Where he may be naïve (or at least overly optimistic), is in thinking that such a system can ever scale to really challenge industrial agriculture, but I don't think that makes what he's looking for in the short term unreasonable.
posted by Kadin2048 at 12:29 AM on April 8, 2009


If any of these were actually bad things, the market would select against them and they'd go out of business on their own, without billions of tax dollars needing to be spent.

....Or, the people who could have spread the word-of-mouth against them would die, so no one would know.

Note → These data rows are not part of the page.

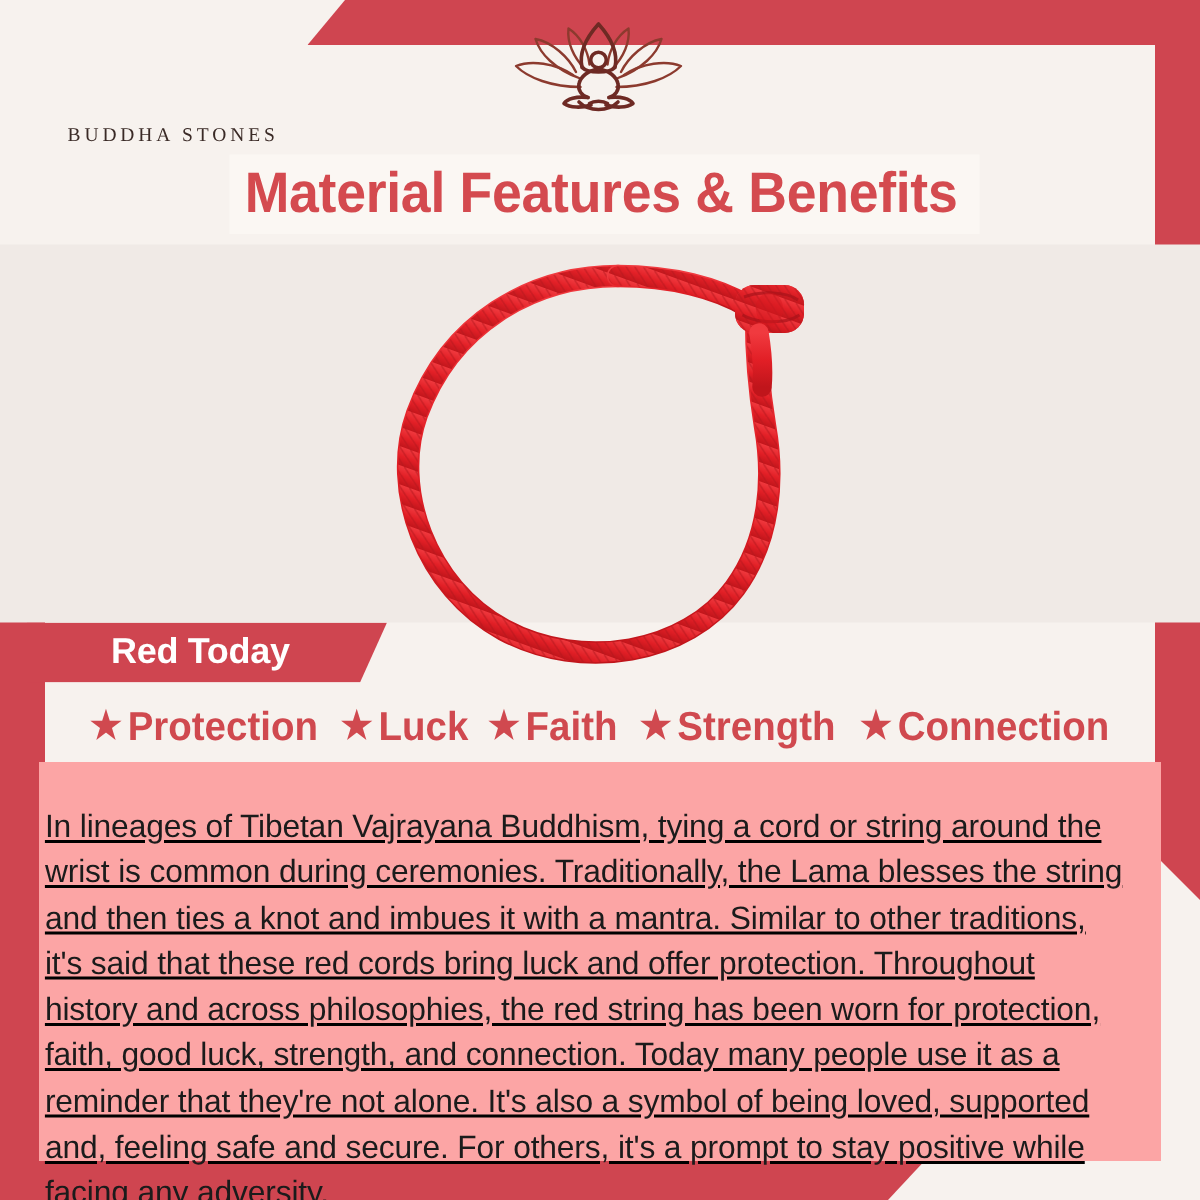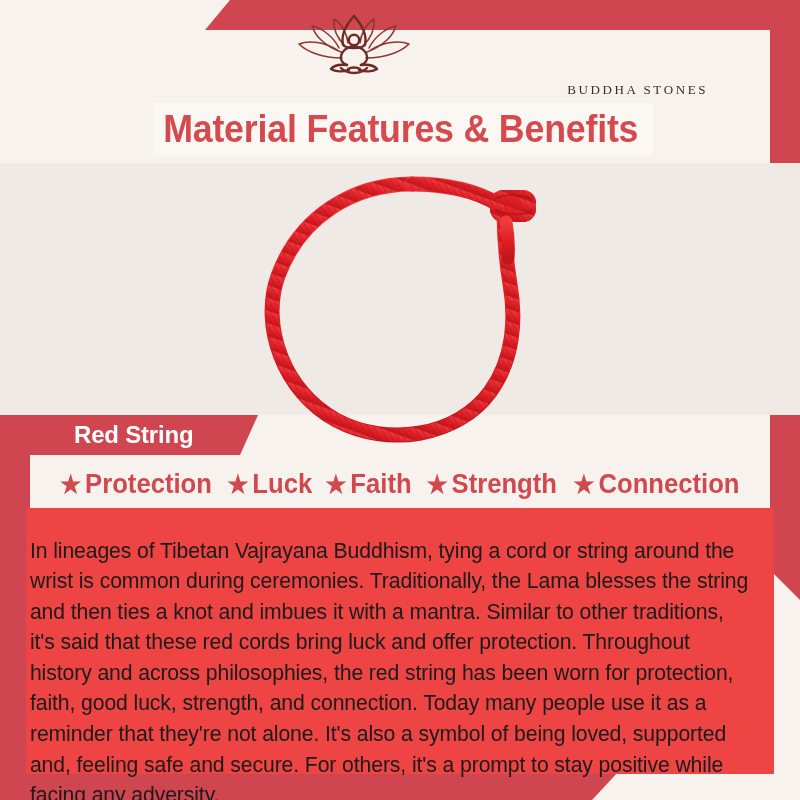--- a/index.html
+++ b/index.html
@@ -57,8 +57,9 @@
     position: absolute;
     top: 14px; left: 0;
     width: 708px;
-    text-align: right;
+    text-align: left;
     z-index: 6;
+    padding-left: 45px;
   }
   .logo-mark {
     display: block;

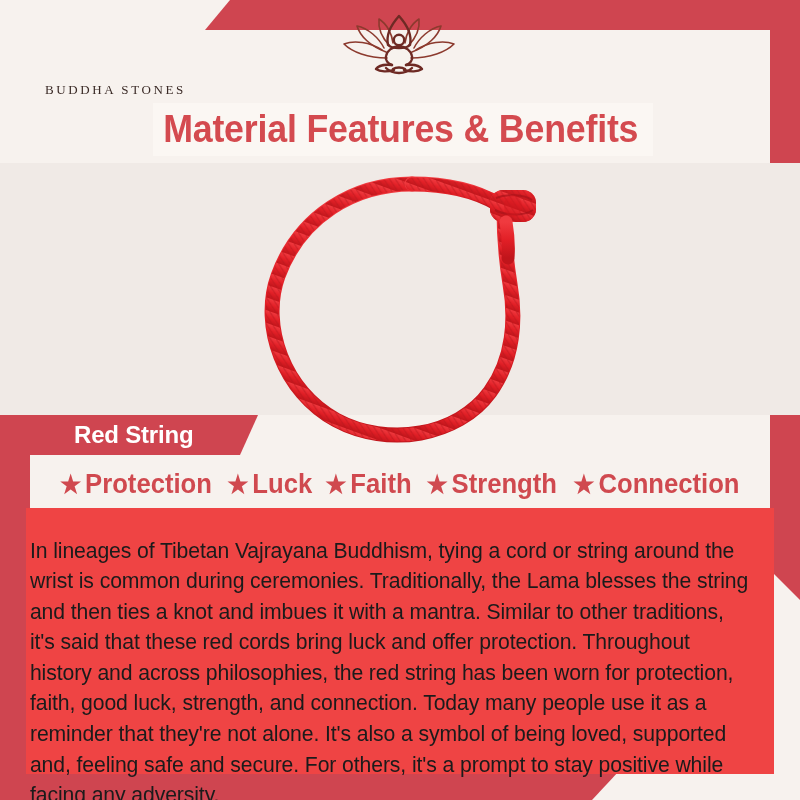--- a/index.html
+++ b/index.html
@@ -271,7 +271,7 @@
   </div>
 
   <div class="label-banner">
-    <span class="label-banner-text">Red String</span>
+    <span class="label-banner-text">Red Today</span>
   </div>
 
   <div class="keyword-row">

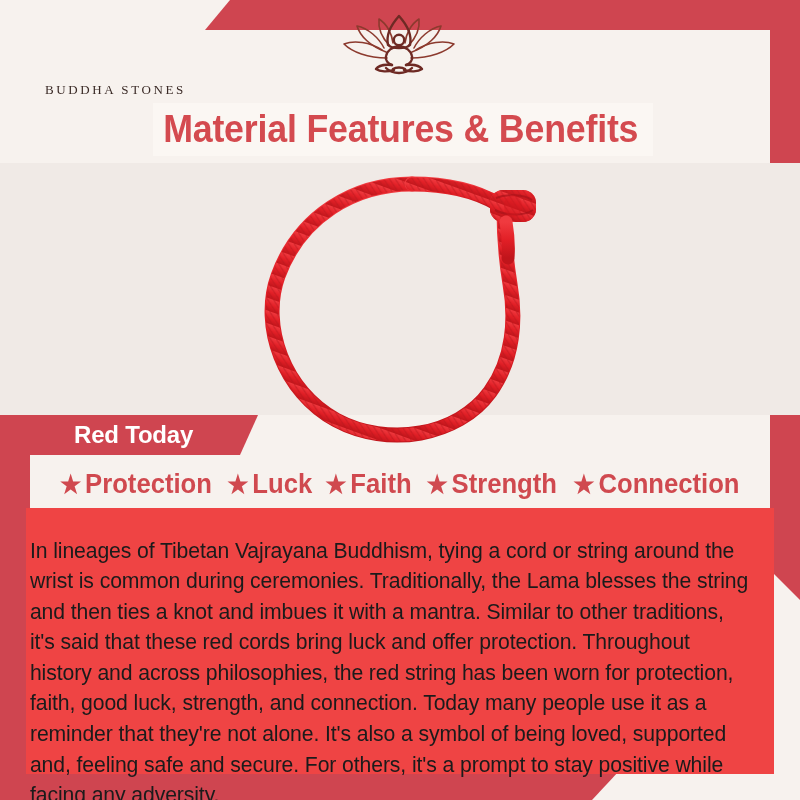--- a/index.html
+++ b/index.html
@@ -167,8 +167,9 @@
     position: absolute;
     top: 508px; left: 26px;
     width: 748px; height: 266px;
-    background: #ef4444;
+    background: #fca5a5;
     z-index: 5;
+    text-decoration: underline;
   }
   .body-text {
     padding: 6px 10px 0 4px;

In all seriousness -- sometimes the quack pharmacists depend on people's reluctance to pursue a case to get away with it. I read recently that the guy who makes Enzyte is now serving a 25-year prison sentence for fraud. The reason he was able to get away with his actions for so long was that in order to get a refund from his company, he required complainers to get a notarized note from their doctor testifying to the fact that they had a small penis. Not surprisingly, few people actually wanted to go to that length, and usually they just shut up and went away -- and he knew that, and that's exactly why he required that, and thus he stayed in business until someone got pissed off enough.

The FDA is an impartial entity, so they can pursue things that the individual will not or cannot.